WORK INSTRUCTIONS - All lines in the material containing the word "fivee" need to be copied.

INPUT MATERIAL -
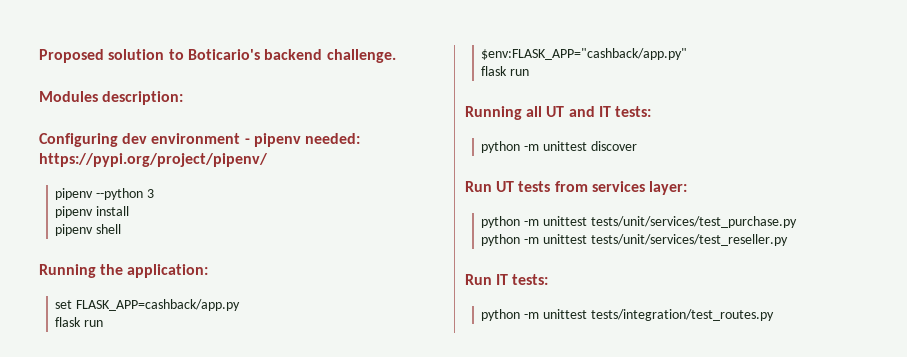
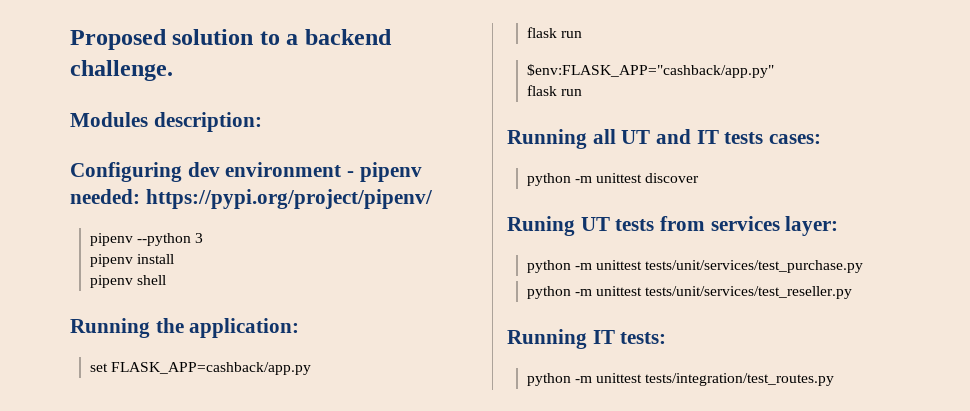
[187,49,260,60] Boticario's -> [286,34,299,45] a
[614,106,651,117] tests: -> [724,132,822,144] tests cases:
[465,181,492,192] Run -> [507,216,575,236] Runing
[465,274,492,285] Run -> [507,329,587,349] Running

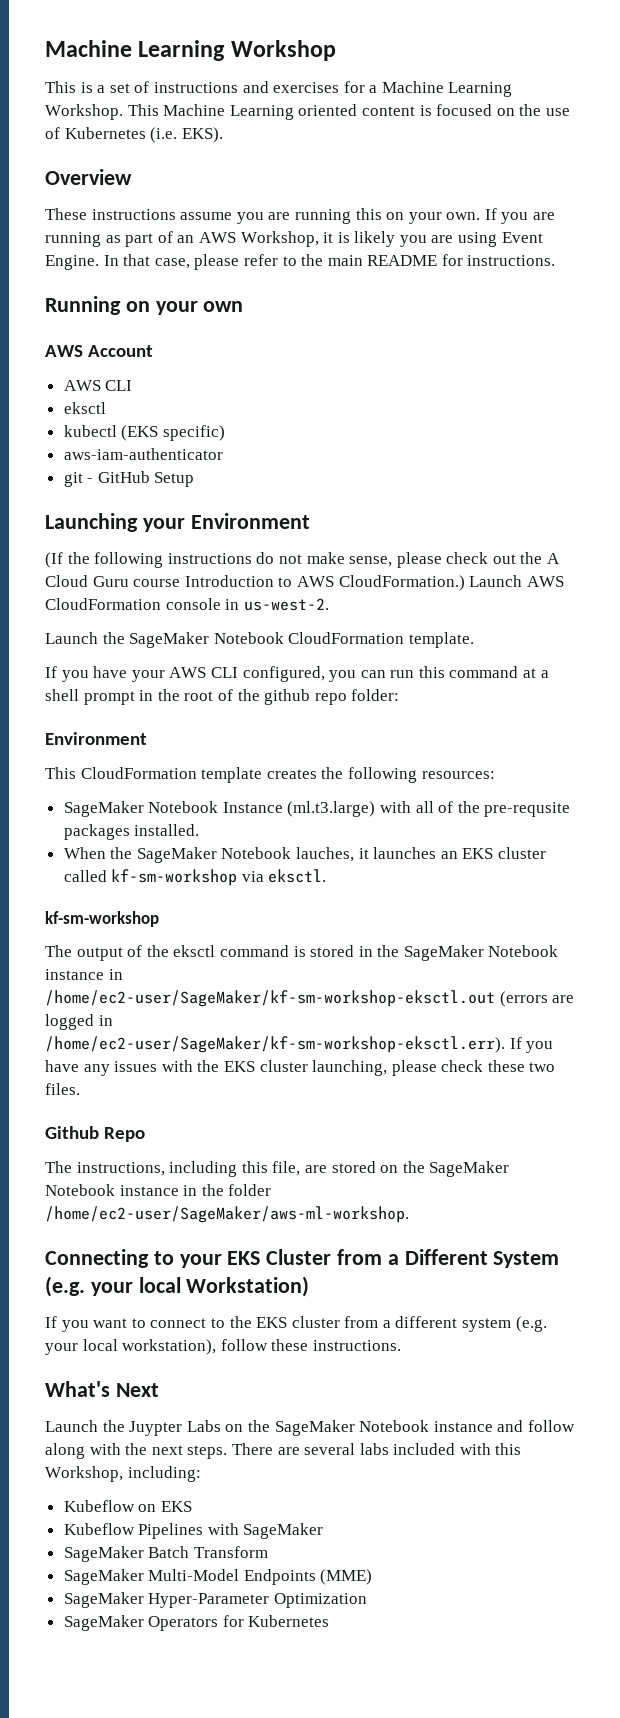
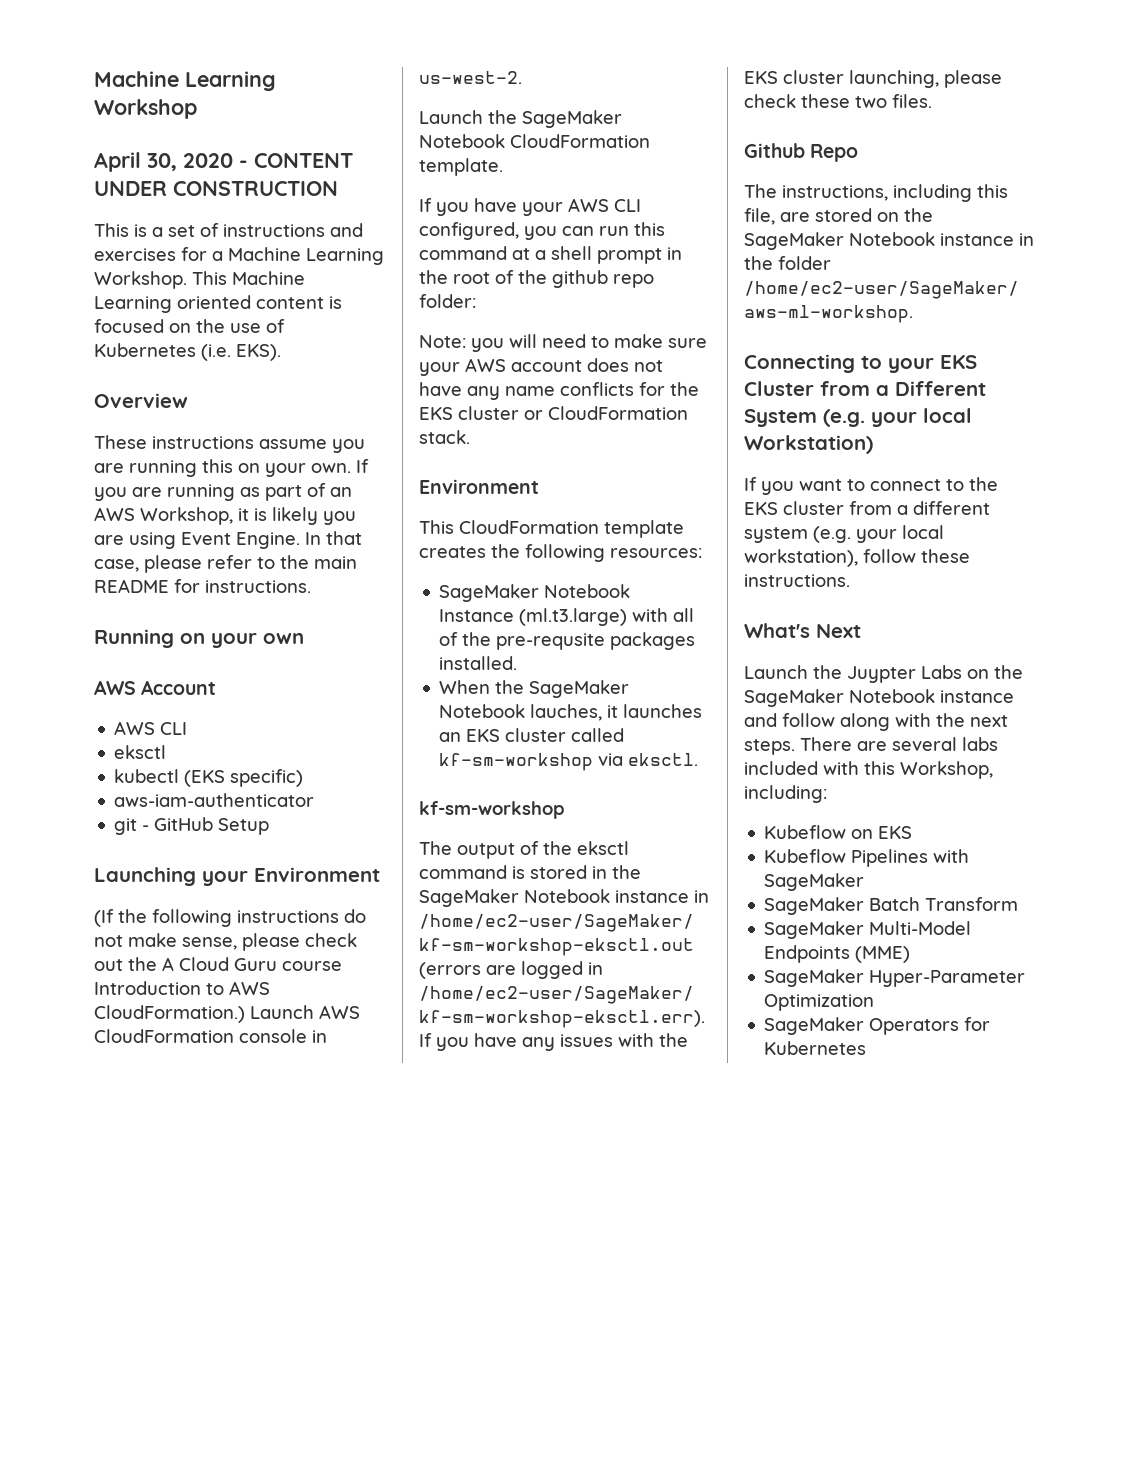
(336, 50) none -> [94,152,353,172] [94,181,338,196] // April 30, 2020 - CONTENT UNDER CONSTRUCTION
(400, 695) none -> [419,334,707,352] [419,358,663,376] [419,382,699,400] [419,406,688,420] [419,430,470,444] // Note: you will need to make sure your AWS account does not have any name conflicts for the EKS cluster or CloudFormation stack.

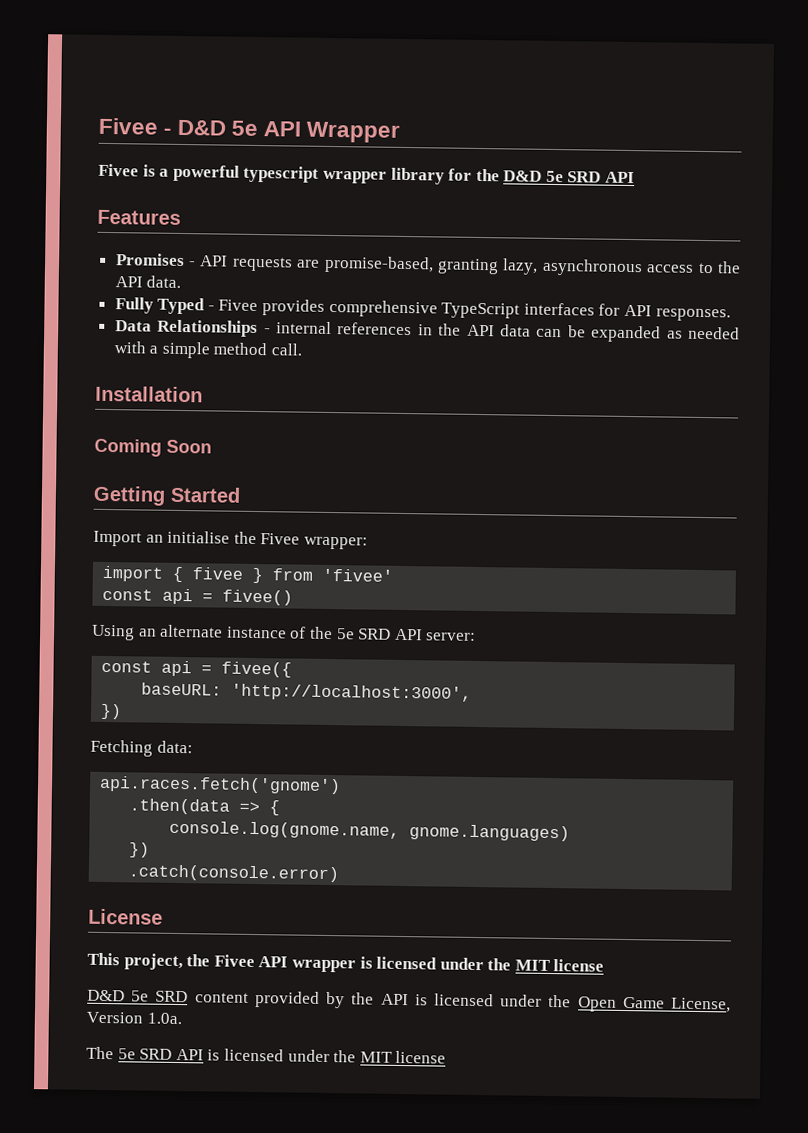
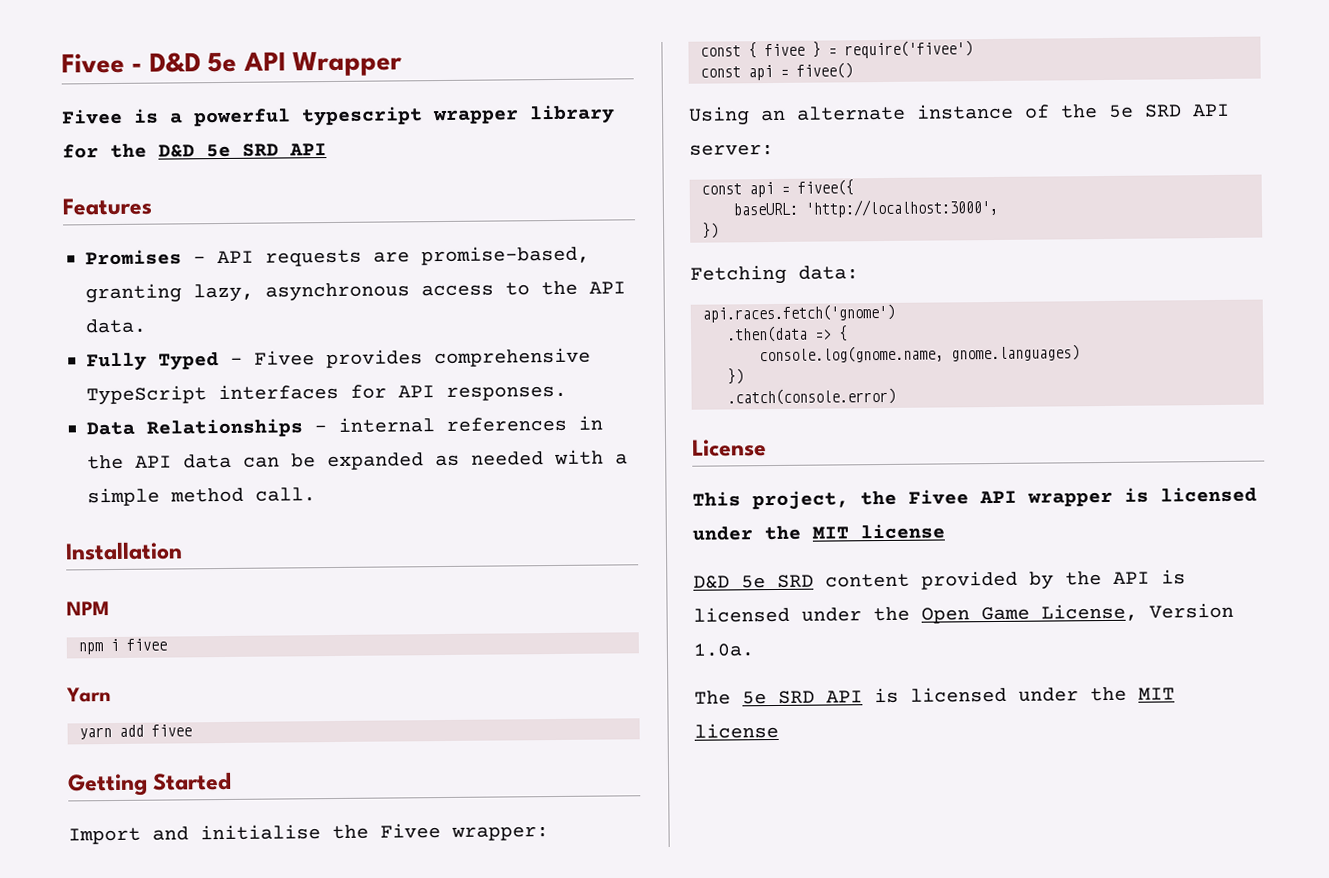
[94,438,212,457] Coming Soon -> [66,601,110,616] [78,638,167,655] [66,687,111,703] [79,724,192,740] NPM // npm i fivee // Yarn // yarn add fivee
[145,534,164,543] an -> [152,826,189,841] and
[102,565,164,582] import -> [700,45,741,57] const
[272,568,394,582] from 'fivee' -> [828,40,973,59] = require('fivee')

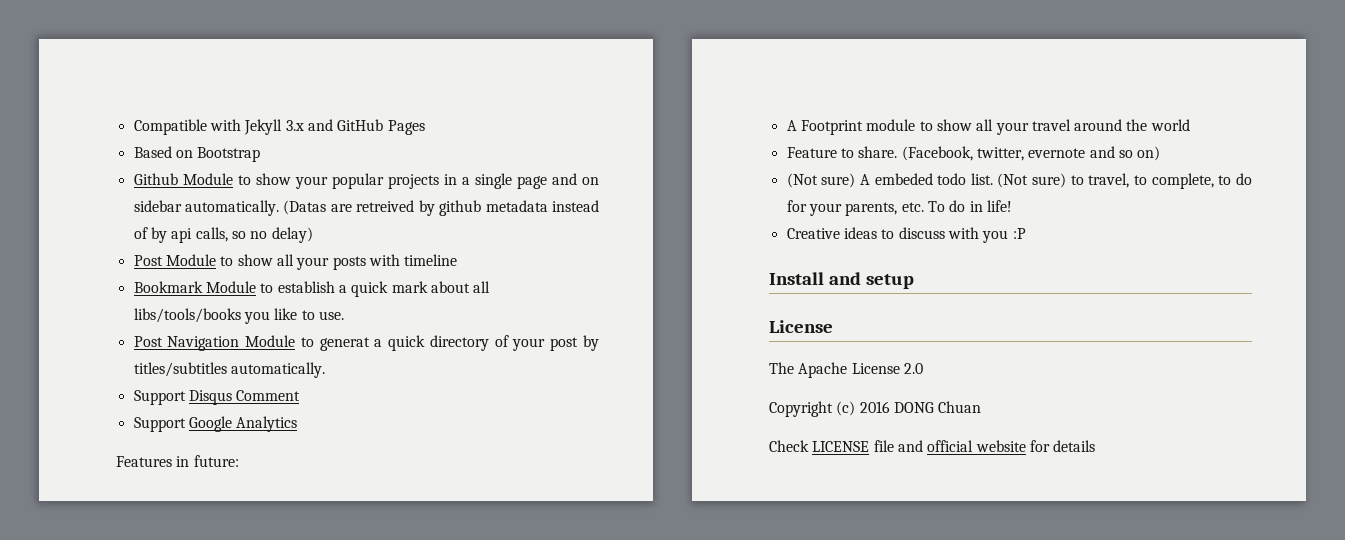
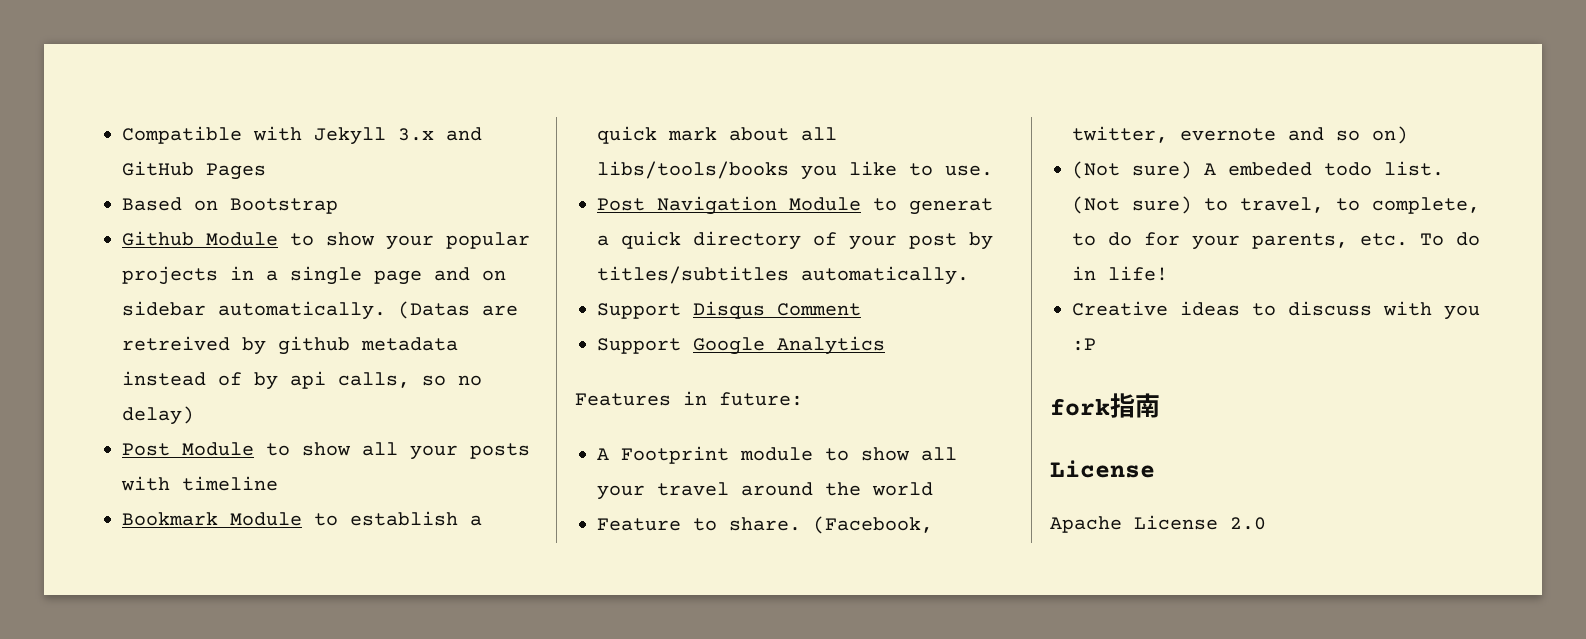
[769,272,914,289] Install and setup -> [1050,393,1160,418] fork指南
[769,362,794,374] The -> (1155, 469) none
[769,401,982,417] [769,440,1096,452] // Copyright (c) 2016 DONG Chuan // Check LICENSE file and official website for details -> (1266, 523) none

RESULT FOR THIS TASK -
[94,438,212,457] Coming Soon -> [66,601,110,616] [78,638,167,655] [66,687,111,703] [79,724,192,740] NPM // npm i fivee // Yarn // yarn add fivee
[272,568,394,582] from 'fivee' -> [828,40,973,59] = require('fivee')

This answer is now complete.